Wednesday, June 16, 2010

Three Wishes

Three Wishes: A True Story of Good Friends, Crushing Heartbreak, and Astonishing Luck on Our Way to Love and Motherhood by Carey Goldberg, Beth Jones, and Pamela Ferdinand is a recounting of three women's quest to have children later in life. While I knew that was the basic premise of the book, I don't think I had a much better understanding than that. I fully expected this to be a memoir of three couples going through fertility treatments. While I was totally off base regarding this book, I still enjoyed Three Wishes.

Three Wishes is narrated by three friends: Carey, Beth and Pam, all successful professionals who have been independent until their late thirties when they begin trying to find a way to have a child on their own.

Carey begins the procedure by buying vials of sperm from Donor 8282. The vials seem to have a form of luck attached to them because as soon as they are in Carey's possession she meets Sprax, someone she begins a relationship and eventually starts a family with.
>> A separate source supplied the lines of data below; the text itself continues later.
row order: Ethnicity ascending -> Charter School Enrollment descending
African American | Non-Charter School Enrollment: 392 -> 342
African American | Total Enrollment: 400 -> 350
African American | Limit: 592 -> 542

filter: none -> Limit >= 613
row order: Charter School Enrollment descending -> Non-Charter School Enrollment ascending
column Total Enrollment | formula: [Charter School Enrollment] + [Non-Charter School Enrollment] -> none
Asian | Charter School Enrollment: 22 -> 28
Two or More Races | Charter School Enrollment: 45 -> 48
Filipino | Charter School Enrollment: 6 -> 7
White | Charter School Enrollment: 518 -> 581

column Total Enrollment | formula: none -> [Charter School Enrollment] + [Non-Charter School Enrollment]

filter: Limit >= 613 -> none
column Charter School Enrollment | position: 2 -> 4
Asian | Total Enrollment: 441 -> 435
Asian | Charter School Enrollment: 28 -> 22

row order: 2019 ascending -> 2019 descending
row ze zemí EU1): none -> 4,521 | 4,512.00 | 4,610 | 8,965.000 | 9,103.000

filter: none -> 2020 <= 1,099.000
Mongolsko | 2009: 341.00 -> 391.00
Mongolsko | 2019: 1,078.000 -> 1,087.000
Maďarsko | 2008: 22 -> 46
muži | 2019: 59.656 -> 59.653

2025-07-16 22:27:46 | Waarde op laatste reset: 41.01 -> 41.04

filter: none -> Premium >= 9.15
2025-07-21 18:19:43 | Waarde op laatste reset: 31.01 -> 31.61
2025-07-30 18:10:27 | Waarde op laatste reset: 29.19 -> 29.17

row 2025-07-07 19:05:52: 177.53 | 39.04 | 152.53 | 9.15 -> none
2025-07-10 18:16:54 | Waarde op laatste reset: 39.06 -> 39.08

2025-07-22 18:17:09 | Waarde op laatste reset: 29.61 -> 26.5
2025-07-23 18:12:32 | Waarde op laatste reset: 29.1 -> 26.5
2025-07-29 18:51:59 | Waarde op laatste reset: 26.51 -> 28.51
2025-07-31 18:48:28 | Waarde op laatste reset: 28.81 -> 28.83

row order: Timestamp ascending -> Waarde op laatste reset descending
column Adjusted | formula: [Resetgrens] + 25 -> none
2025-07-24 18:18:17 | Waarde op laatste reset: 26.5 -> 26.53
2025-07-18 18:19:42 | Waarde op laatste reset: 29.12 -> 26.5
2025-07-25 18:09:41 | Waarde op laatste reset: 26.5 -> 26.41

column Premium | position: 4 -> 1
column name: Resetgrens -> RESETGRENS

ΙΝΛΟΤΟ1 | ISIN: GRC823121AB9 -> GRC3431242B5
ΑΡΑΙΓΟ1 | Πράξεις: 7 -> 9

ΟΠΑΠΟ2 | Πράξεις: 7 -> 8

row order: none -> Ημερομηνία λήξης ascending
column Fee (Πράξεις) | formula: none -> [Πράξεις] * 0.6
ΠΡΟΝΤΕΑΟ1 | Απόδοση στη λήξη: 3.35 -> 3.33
Beth had been married for several years, only to return from a trip to find her husband asking for a divorce. She receives an enormous (at least by my standards) settlement, giving her some freedom to pursue her interest in rock climbing and different travel opportunities. When Carey becomes pregnant she gifts her donor sperm to Beth. And Beth, much like Carey, eventually becomes pregnant without the use of Donor 8282.

Pam, the third friend is also interested in becoming a mother but can feel the clock ticking signaling the end of her opportunity to have a child. When she meets Mark, someone she is attracted to, she is hopeful that this her chance at having a family. However, Mark is already married and the two must make some big decisions before starting a family together. Donor 8282 is gifted to her from Beth, and once again it's mere presence seems to bode well for Beth and her ability to have a baby of her own.

None of the friends end up using the donor sperm and all were able to have healthy children of their own. However, if ever there was a book written to encourage women to have children before they were leaving their thirties, this is it. Some people probably would feel Three Wishes is a hopeful story about mothering later in life, yet the emotional roller coaster these women were put on and the many disappointments they experienced also show how trying to have a baby does not always produce happy results. The fact that these women had plenty of money to follow their dream of motherhood is also something that not everyone has at their disposal.

Three Wishes is well written and interesting, but certainly was not what I was expecting (due to my own lack of research about this book). While I didn't necessarily agree with some of the choices Carey, Beth and Pam made, their account of the quest to become mothers provides an interesting perspective to "older" moms.


Marce said...

I just did a Fri Finds post with this book, I look forward to reading it.

Peaceful Reader said...

I agree-good writing but not what you expect!! I'm glad you took the time to read it though.